Recover a Non-Operational Controller Cluster

When two of the three NSX Advanced Load Balancer Controller nodes within a cluster are permanently down and not recoverable, the remaining Controller node in the cluster will be marked operationally down due to the lack of a cluster quorum.

Note:

All SEs continue to operate in headless mode.

Follow the steps below to return to a highly available three-node cluster:

To recover the cluster, you must first convert the remaining healthy Controller node to a single-node cluster configuration. Thereafter, two new nodes can be added to the cluster.
There are two ways of recovering a Controller, that is, with configuration and without configuration.
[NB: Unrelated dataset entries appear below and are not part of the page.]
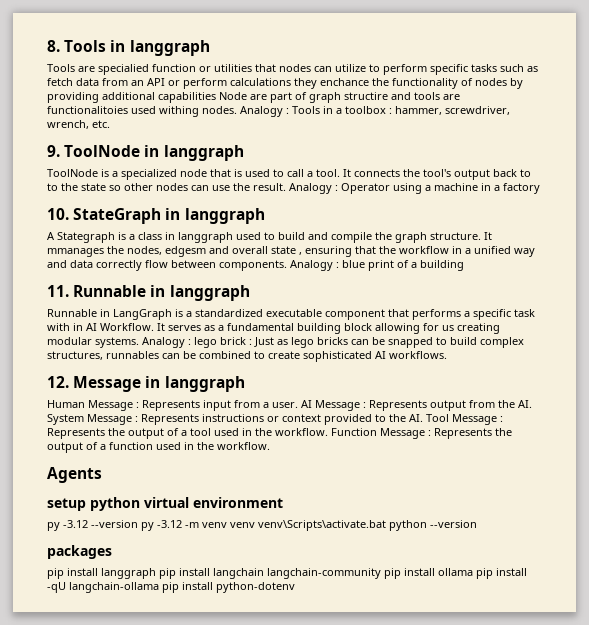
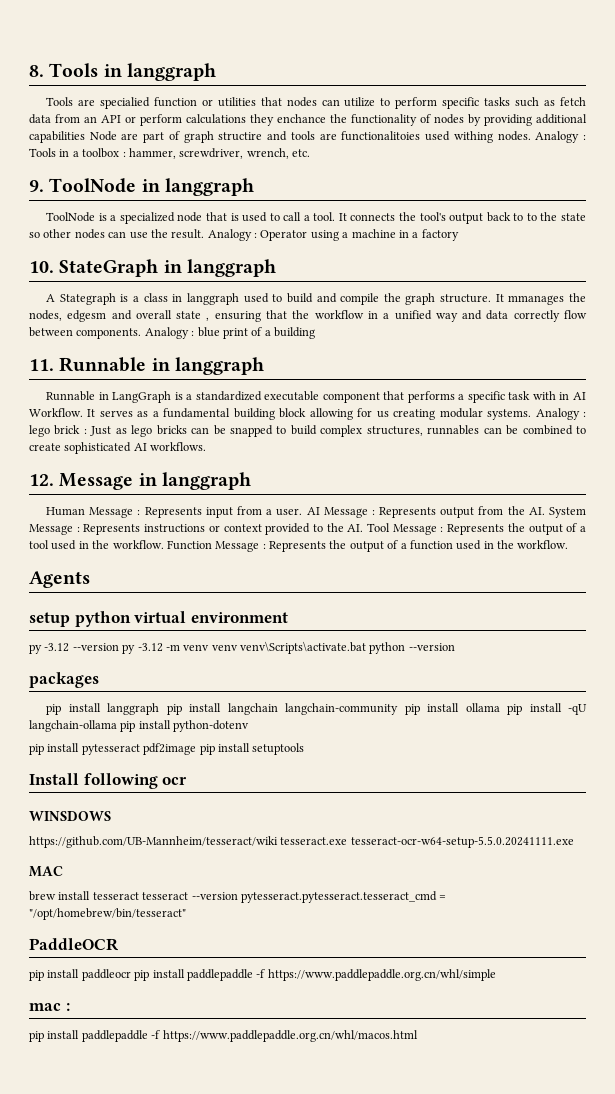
+ pip install pytesseract pdf2image pip install setuptools
+ Install following ocr
+ WINSDOWS
+ https://github.com/UB-Mannheim/tesseract/wiki tesseract.exe tesseract-ocr-w64-setup-5.5.0.20241111.exe
+ MAC
+ brew install tesseract tesseract --version pytesseract.pytesseract.tesseract_cmd = "/opt/homebrew/bin/tesseract"
+ PaddleOCR
+ pip install paddleocr pip install paddlepaddle -f https://www.paddlepaddle.org.cn/whl/simple
+ mac :
+ pip install paddlepaddle -f https://www.paddlepaddle.org.cn/whl/macos.html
It is important to recover one node with configuration to ensure it is made the Controller leader while other nodes are added as followers to the cluster:
- To recover a Controller with configuration, use the /opt/avi/scripts/recover_cluster.py script.
- To recover a Controller without configuration (essentially a factory reset; rarely necessary), use the /opt/avi/scripts/clean_cluster.py script instead. It is not reversible. The Controller will take a longer time to recreate the database. The/opt/avi/scripts/clean_cluster.py script performs the below tasks:
  - By default, this script reboots the connected SEs, unless the script is run with the switch.
    /opt/avi/scripts/clean_cluster.py --skip-se-reboot
  - The only way to login to the Controller node after running the script is to reset the admin password through the UI.

Typical Recovery

To convert the remaining Controller node to a single-node cluster while preserving the NSX Advanced Load Balancer configuration, execute the following script from the root account. If you attempt to execute it from a non-root account, the script will fail with a Permission denied message. Run sudo and enter the admin password to be promoted to root before running the script.

root@controller1:/home/admin# /opt/avi/scripts/recover_cluster.py

The script will request confirmation as a precaution and remind the user must run the script as root.

It is highly recommended to power off the other Controllers that were part of the cluster when running the recover_cluster.py script. Failure to do so can put the current and other nodes in an inoperable state.

The script stops all services on the Controller and restarts them. The Controller will be down and inaccessible for a few minutes.

Once the script finishes, you can log into the Controller node as a single-node cluster. To make this a highly available three-node cluster, add two new, unconfigured Controllers nodes to the cluster.

Note:

Ensure that the Controllers are on the same base and patch version.